** Opening Data shown block **

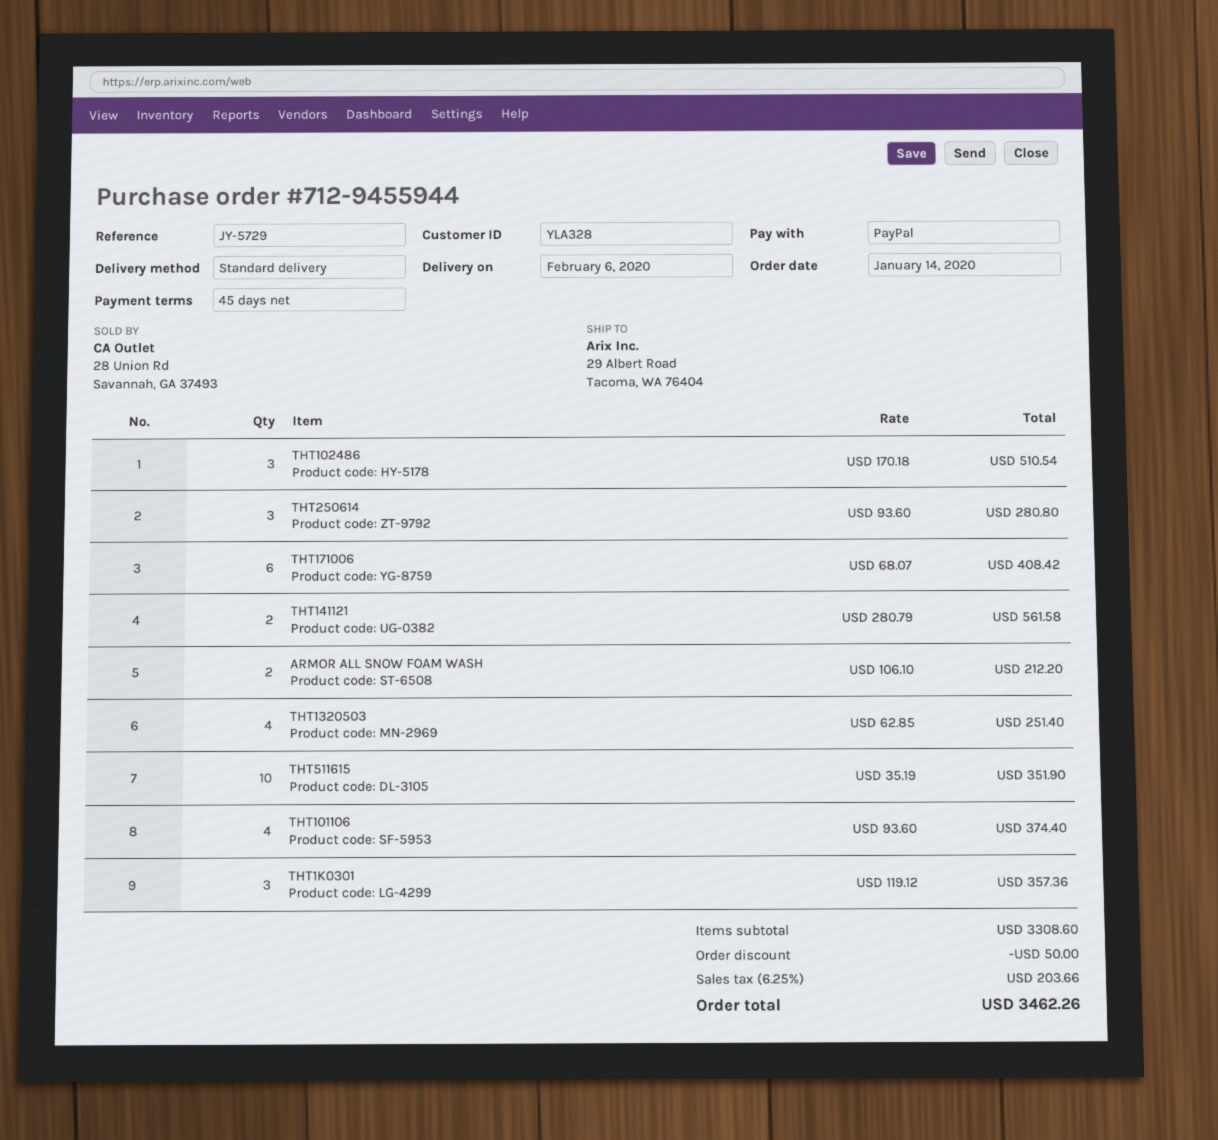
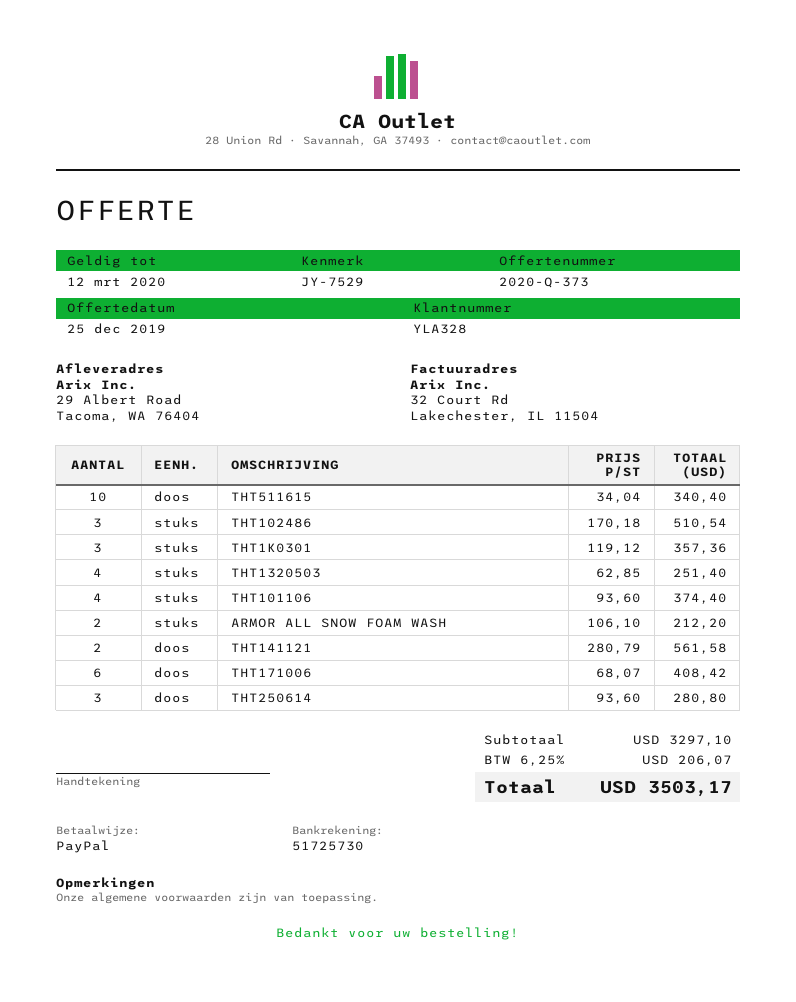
reference: JY-5729 -> JY-7529
THT511615: 10 x 35.19 = 351.90 -> 10 x 34.04 = 340.40
subtotal: 3308.60 -> 3297.10
discount: 50.00 -> none
tax: 6.25% = 203.66 -> 6.25% = 206.07
total: 3462.26 -> 3503.17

** Closing Data shown block **

__Required action__
Take the entries above and set them down exactly, minus the pictures.

__Worked solution__
reference: JY-5729 -> JY-7529
THT511615: 10 x 35.19 = 351.90 -> 10 x 34.04 = 340.40
subtotal: 3308.60 -> 3297.10
discount: 50.00 -> none
tax: 6.25% = 203.66 -> 6.25% = 206.07
total: 3462.26 -> 3503.17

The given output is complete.